Excerpted data:

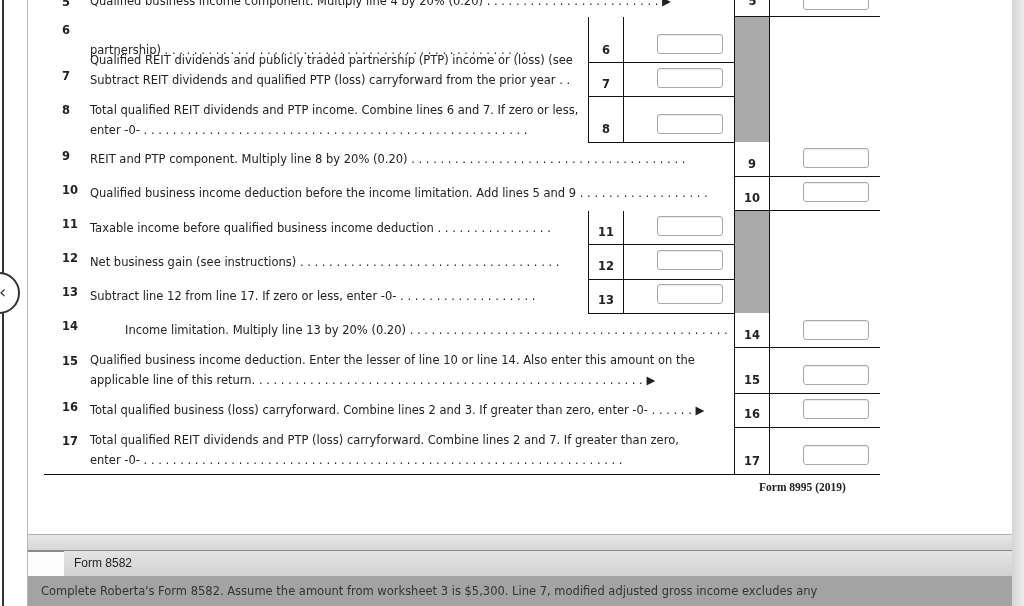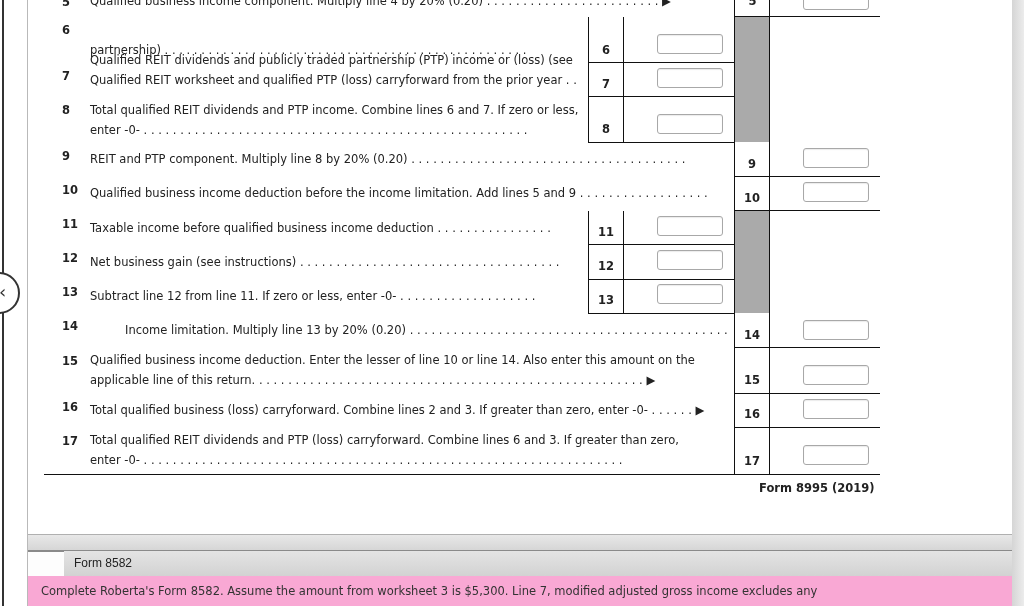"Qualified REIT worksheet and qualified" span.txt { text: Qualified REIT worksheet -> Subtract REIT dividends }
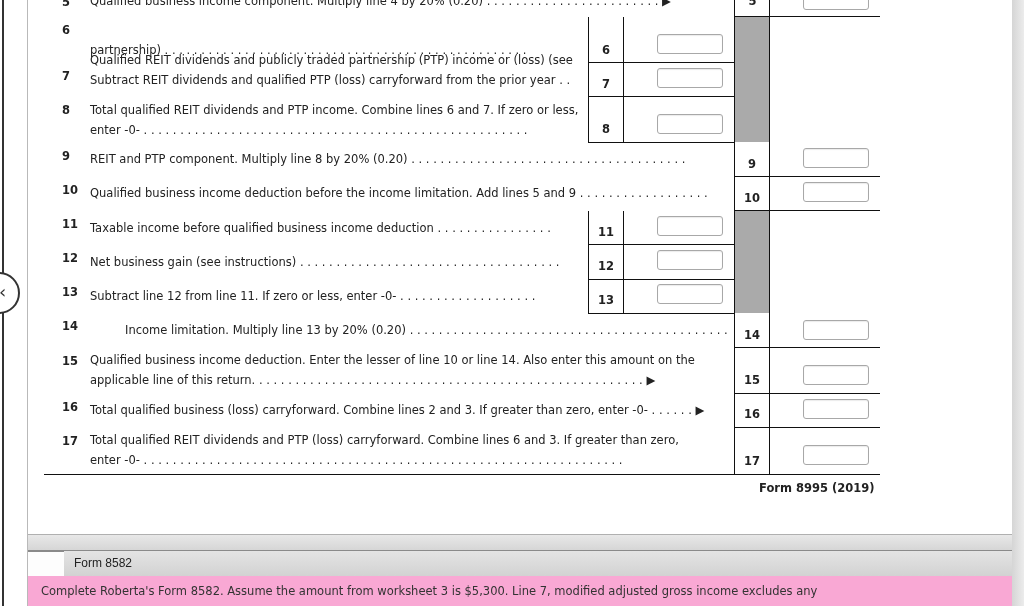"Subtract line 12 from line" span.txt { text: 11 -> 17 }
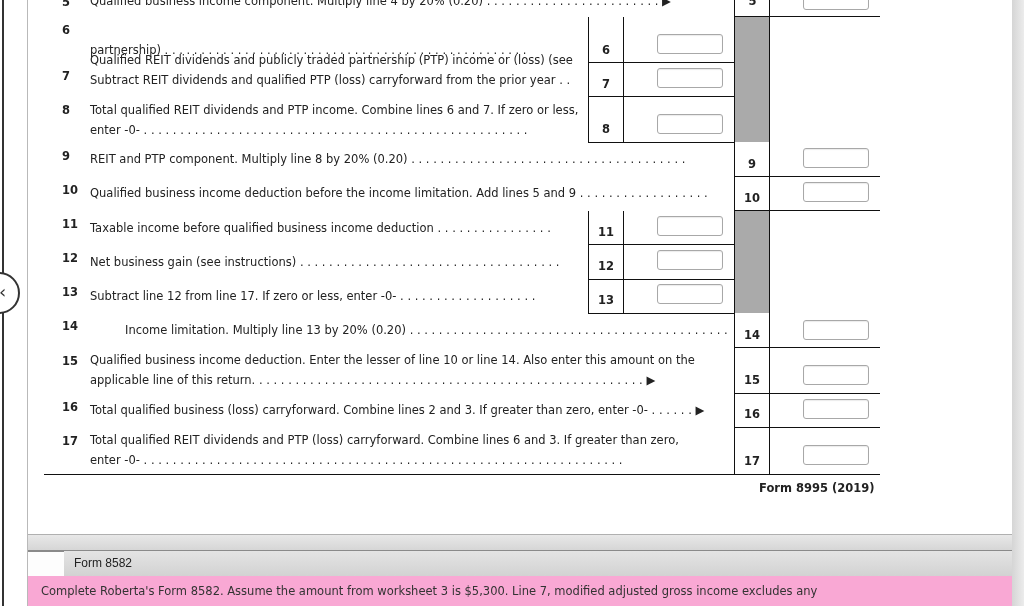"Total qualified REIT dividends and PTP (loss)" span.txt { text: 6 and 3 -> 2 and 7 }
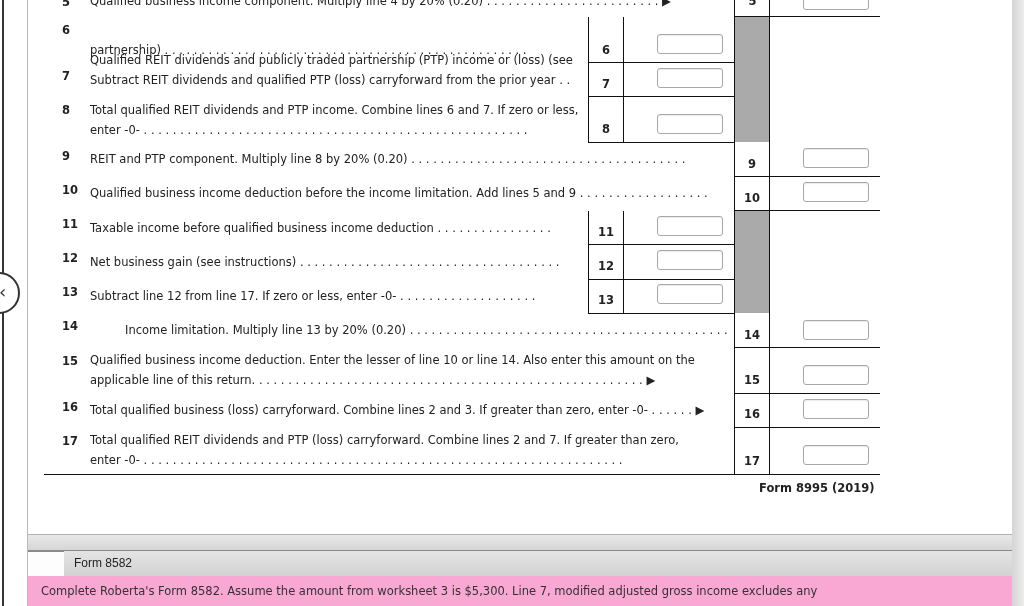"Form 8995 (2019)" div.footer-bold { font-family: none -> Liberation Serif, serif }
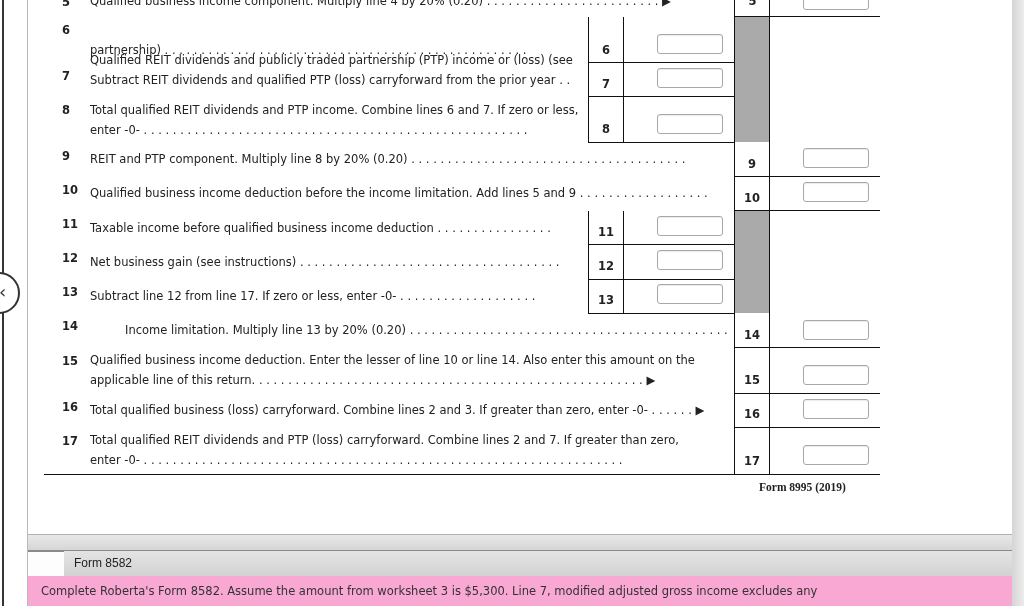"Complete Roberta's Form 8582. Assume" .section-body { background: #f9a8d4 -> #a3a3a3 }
==
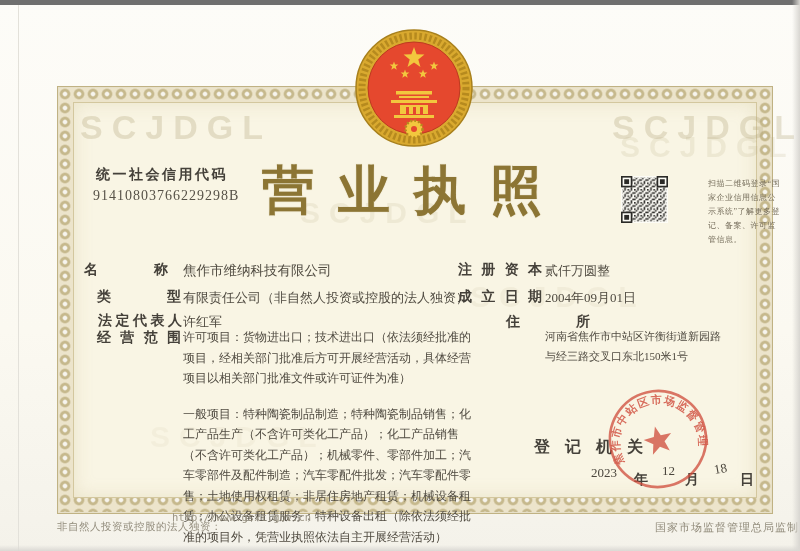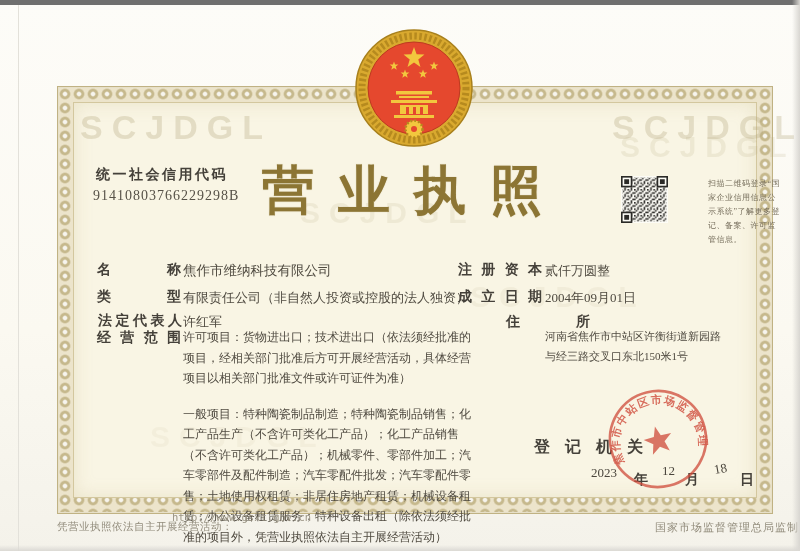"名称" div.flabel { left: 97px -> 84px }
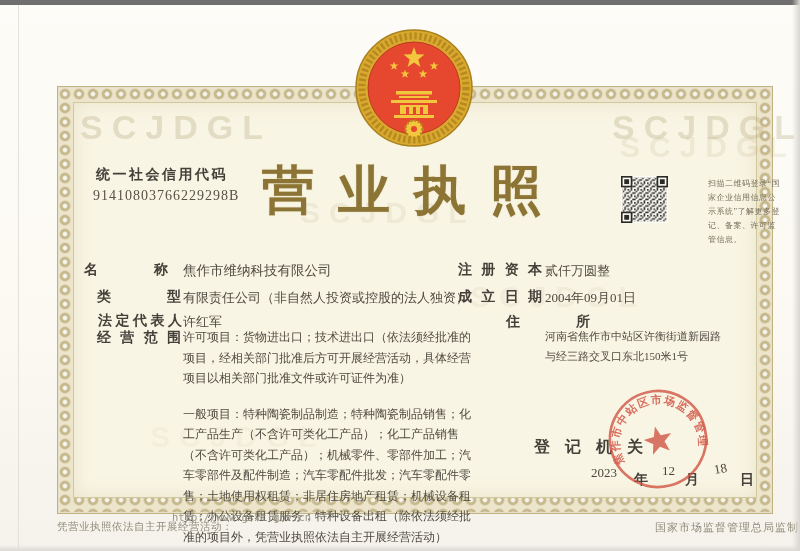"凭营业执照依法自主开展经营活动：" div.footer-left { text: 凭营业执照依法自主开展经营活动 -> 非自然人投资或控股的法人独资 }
--
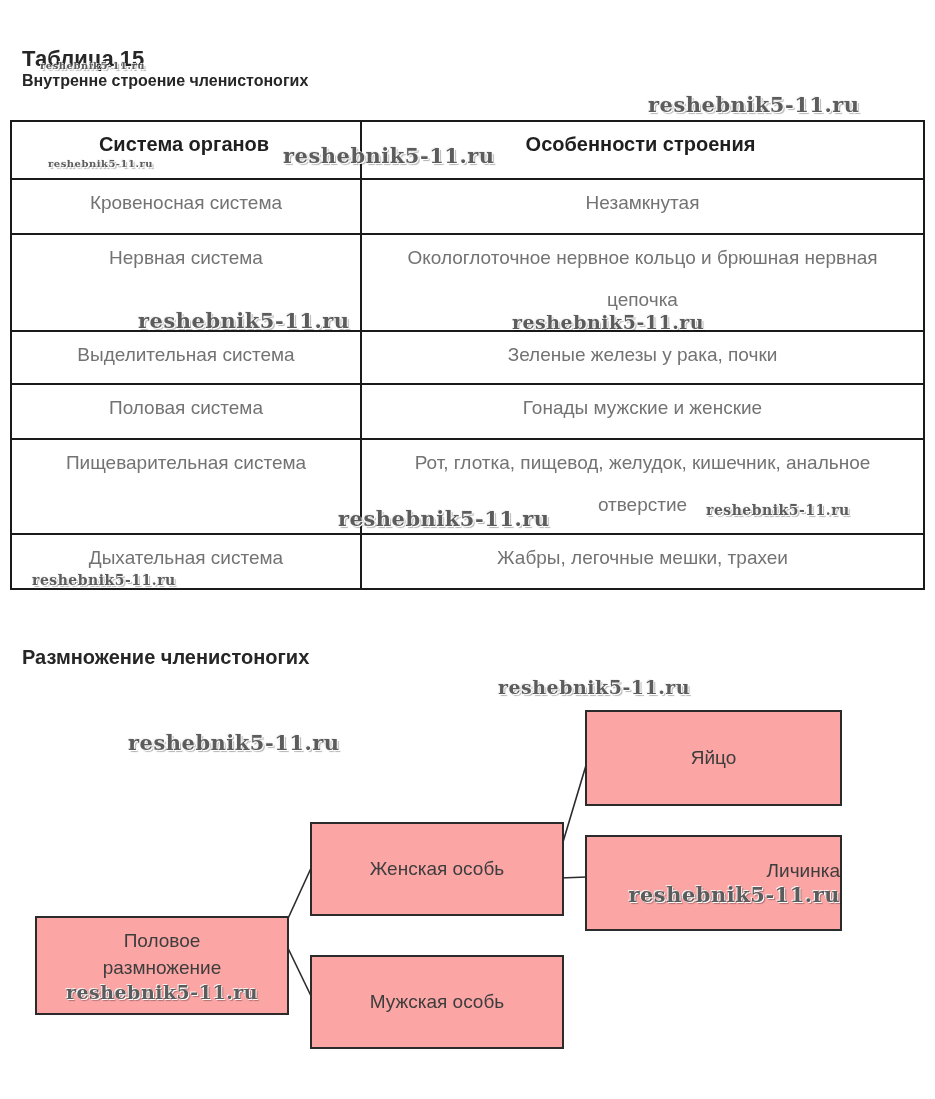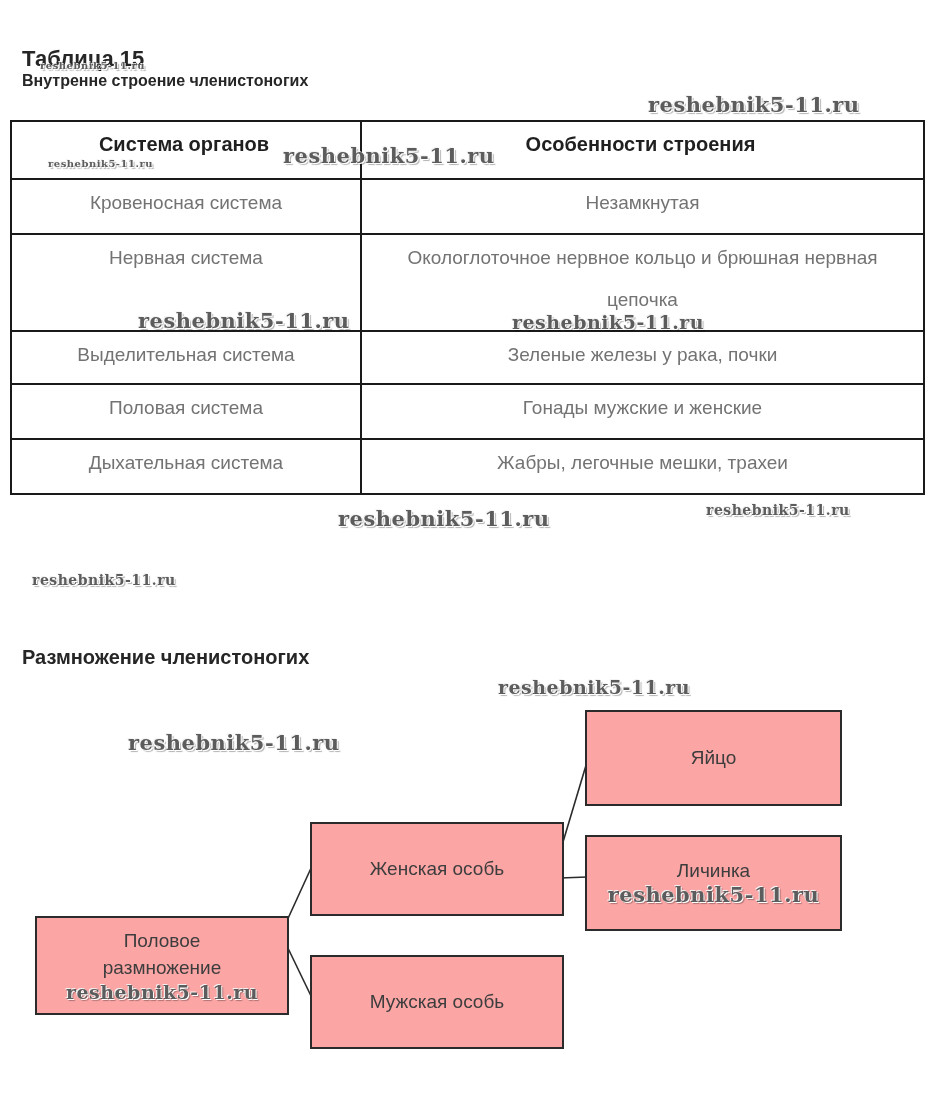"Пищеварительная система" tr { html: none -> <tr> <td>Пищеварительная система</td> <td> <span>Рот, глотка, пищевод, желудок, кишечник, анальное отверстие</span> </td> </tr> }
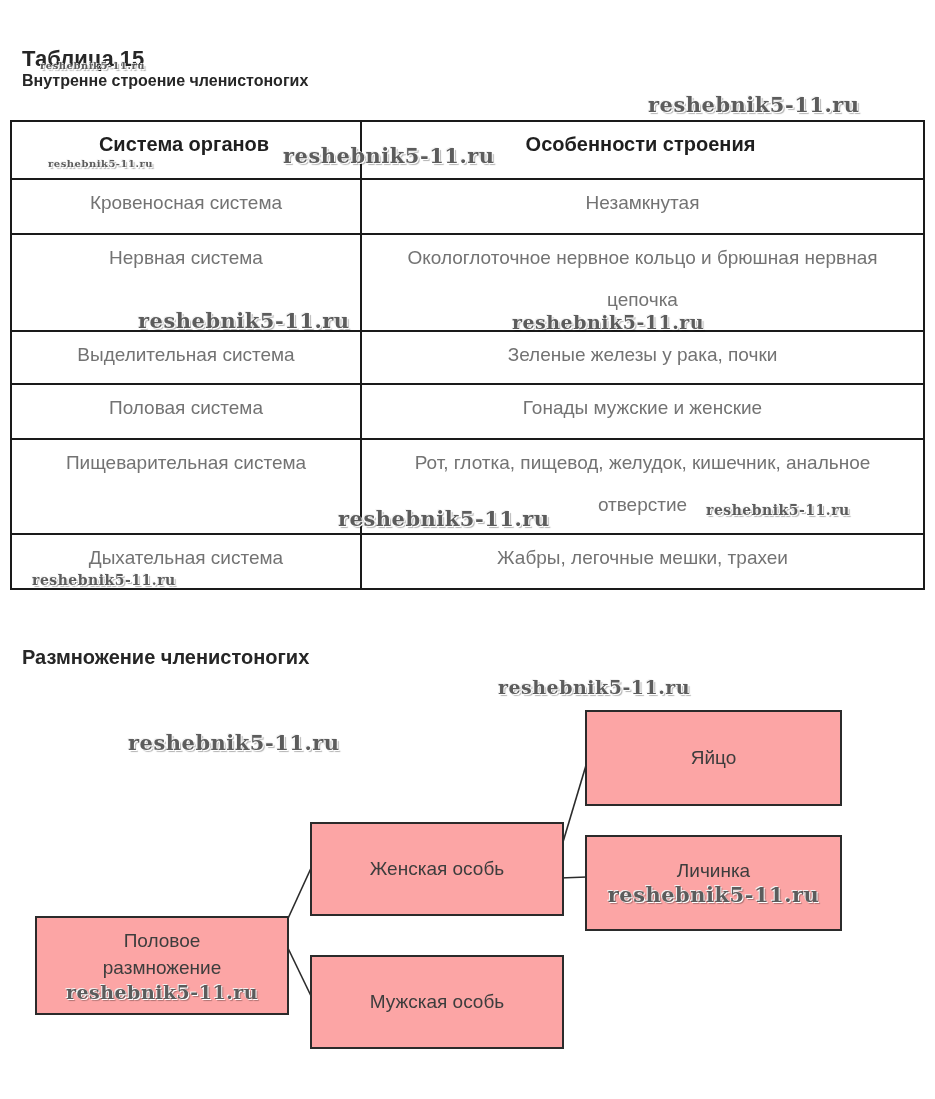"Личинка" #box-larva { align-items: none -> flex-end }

Work order:
Exactly the lines starting at the one above with "font-family: none ->" and ending at the one with "Roberta's Form 8582." should be printed, and nothing else. Omit the pictures.

Result below:
"Form 8995 (2019)" div.footer-bold { font-family: none -> Liberation Serif, serif }
"Complete Roberta's Form 8582. Assume" .section-body { background: #f9a8d4 -> #a3a3a3 }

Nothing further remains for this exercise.